## Task to carry out
Repeat each entry as written and leave the images out of the copy.
Listed records section start
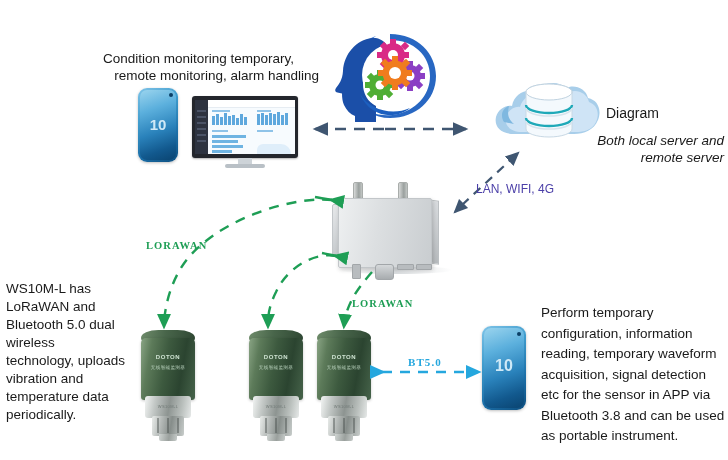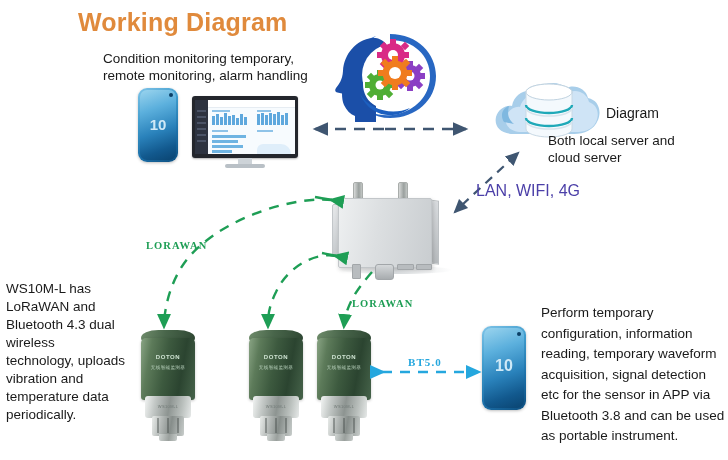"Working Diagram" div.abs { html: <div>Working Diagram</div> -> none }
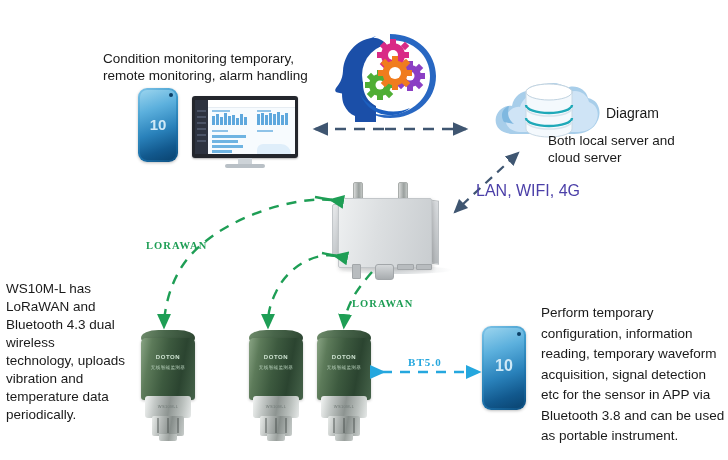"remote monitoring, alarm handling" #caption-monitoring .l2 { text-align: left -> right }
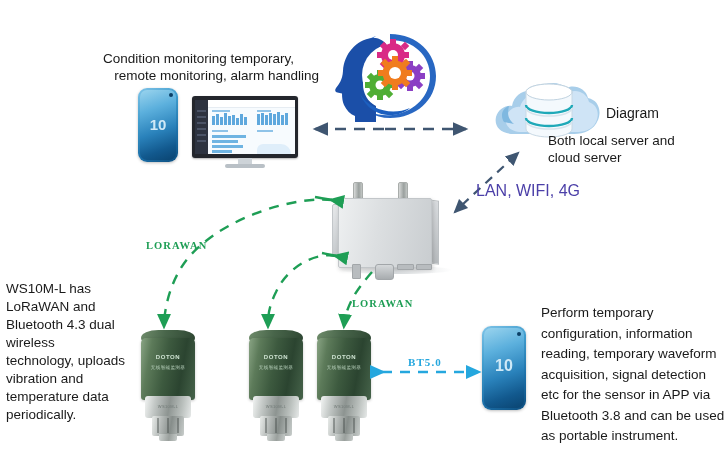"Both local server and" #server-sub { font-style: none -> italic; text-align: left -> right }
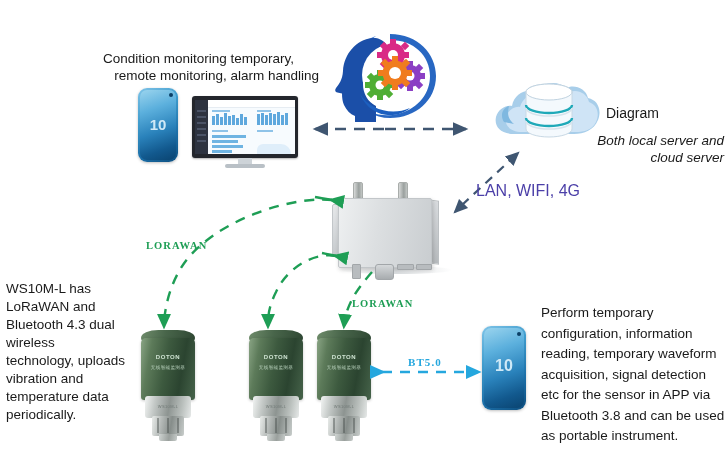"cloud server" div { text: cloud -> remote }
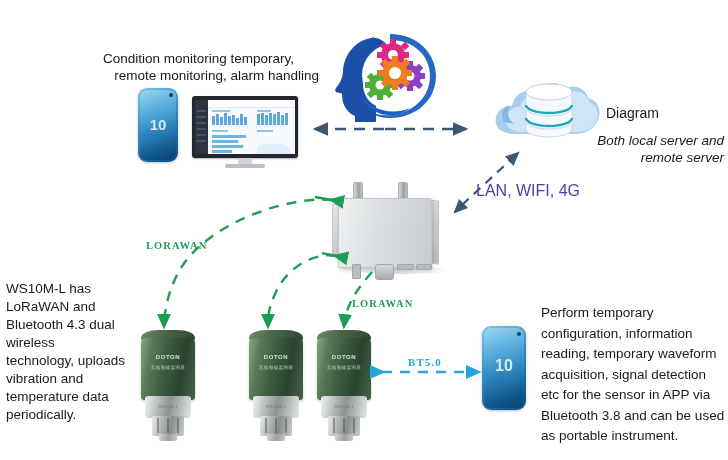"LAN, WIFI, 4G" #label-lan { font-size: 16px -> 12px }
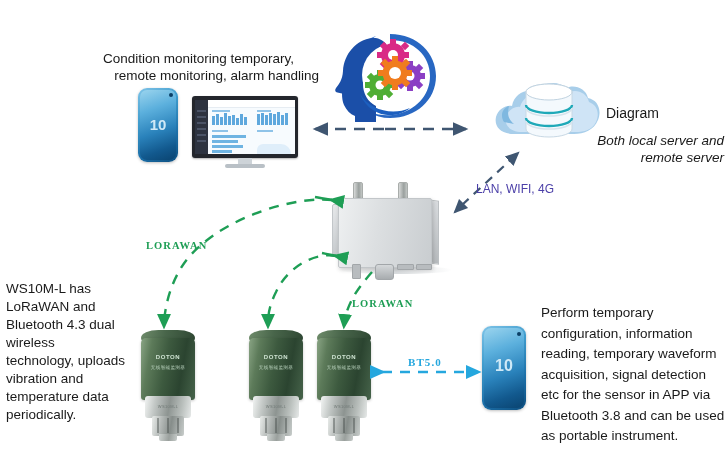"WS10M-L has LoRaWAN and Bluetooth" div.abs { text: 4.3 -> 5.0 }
Listed records section end
## Result of this task
"Working Diagram" div.abs { html: <div>Working Diagram</div> -> none }
"remote monitoring, alarm handling" #caption-monitoring .l2 { text-align: left -> right }
"Both local server and" #server-sub { font-style: none -> italic; text-align: left -> right }
"cloud server" div { text: cloud -> remote }
"LAN, WIFI, 4G" #label-lan { font-size: 16px -> 12px }
"WS10M-L has LoRaWAN and Bluetooth" div.abs { text: 4.3 -> 5.0 }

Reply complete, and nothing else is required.